Unfortunately, lack of significant investor commitment leads to less attention and help, and fewer connections common with traditional venture capital. And most equity crowdfunding efforts require more traction and a stronger track record to receive legitimate interest and funding opportunities. For larger, more established software startups like Dash, however, which recently raised $1.5 million on AngelList, equity crowdfunding can present a powerful tool to quickly expand.
Finally the rewards-based crowdfunding, the picture most of us paint when thinking of crowdfunding. These operate as businesses have for centuries, but with a preorder twist. In a nutshell, startups “presell” products to fund product production. Though many rewards-based crowdfunding sites exist like Quirky, RocketHub, AppBackr and Tiltexist, we’ll focus on Kickstarter and Indiegogo, as these are the largest and most successful when it comes to products and business. Although both serve similar functions and have a great deal in common, there are several key differences worth noting.
Types Of Campaigns
One of the biggest differences between Kickstarter and Indiegogo are the types of campaigns. Kickstarter projects have set goals and falling short means a no-go on funding. Indiegogo offers both this and flexible funding, a campaign setup where founders receive funds either way and have the ability to extend projects beyond original deadlines.
There are pros and cons to each. While flexibility is always nice and continued campaigns increase funding and exposure, the urgency of do-or-die deadlines usually leads to bigger successes.
Kickstarter is pretty open with its stats while Indiegogo unfortunately is not. To date, 37.8% of all Kickstarter campaigns succeed. It’s worth noting that only 21.26% of tech projects get funded. While lack of data makes it challenging to analyze, experience andscraped stats from late 2013 suggest a lower success rate and smaller average funding for IGG creators.
Indiegogo is more diverse than Kickstarter. For projects and apps targeting female users, this is important to note.

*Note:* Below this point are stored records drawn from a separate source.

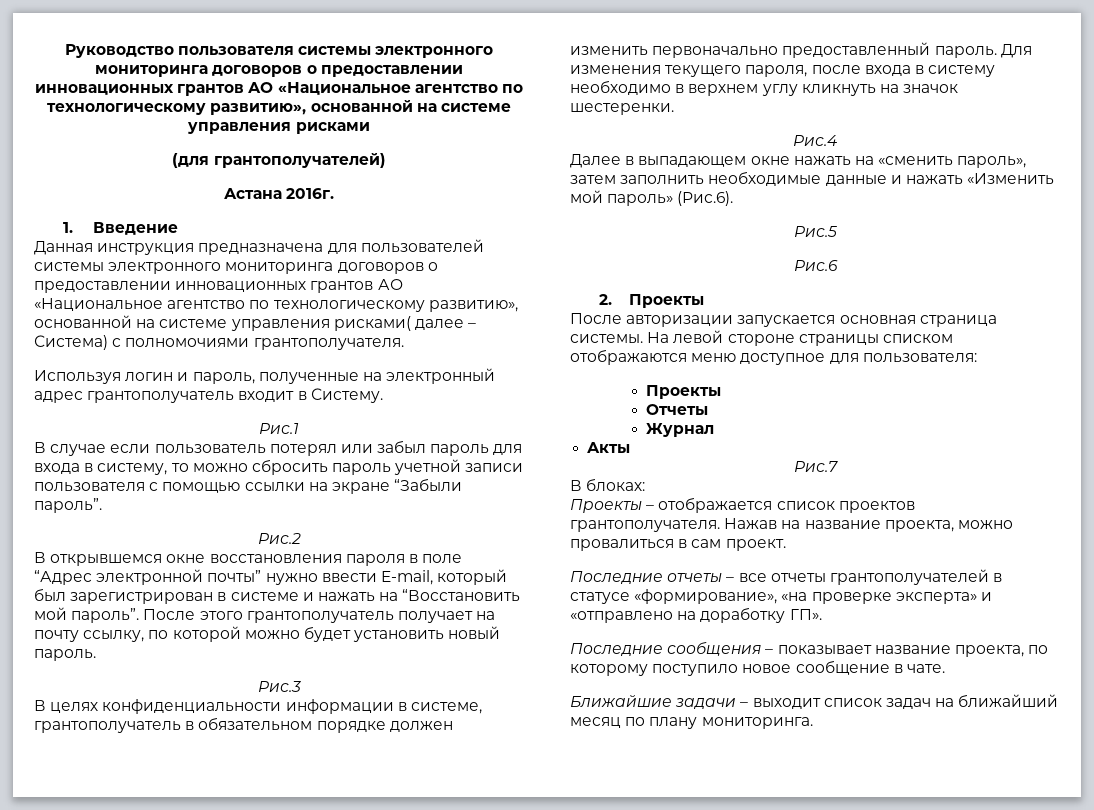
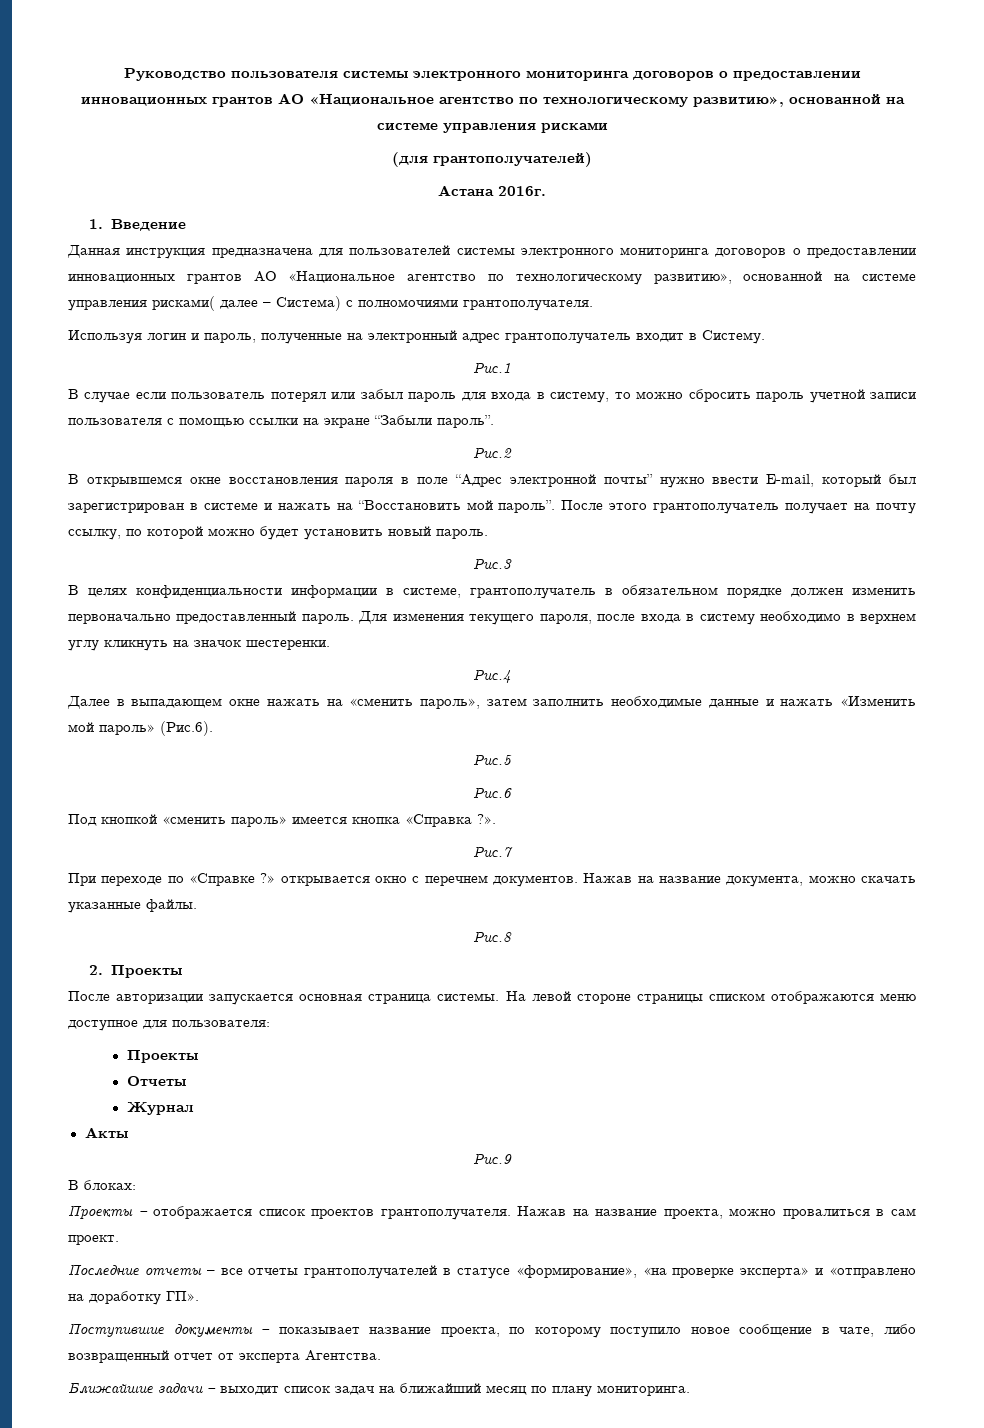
+ Под кнопкой «сменить пароль» имеется кнопка «Справка ?».
+ Рис.7
+ При переходе по «Справке ?» открывается окно с перечнем документов. Нажав на название документа, можно скачать указанные файлы.
+ Рис.8
- Рис.7
+ Рис.9
- Последние сообщения – показывает название проекта, по которому поступило новое сообщение в чате.
+ Поступившие документы – показывает название проекта, по которому поступило новое сообщение в чате, либо возвращенный отчет от эксперта Агентства.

Research indicates only about 22–30% of Kickstarter users are female as opposed to 42–50% for IGG. Apps or products focused on female audiences should keep this in mind.
Expectations And End Products
Indiegogo is less restrictive than Kickstarter. For creators this means fewer rules and regulations to slow you down. For instance, Kickstarter requires creators to showcase product prototypes where applicable while IGG does not. With this, campaigns on Kickstarter are typically more polished and the products more finalized, making Indiegogo more favorable for some earlier stage startups.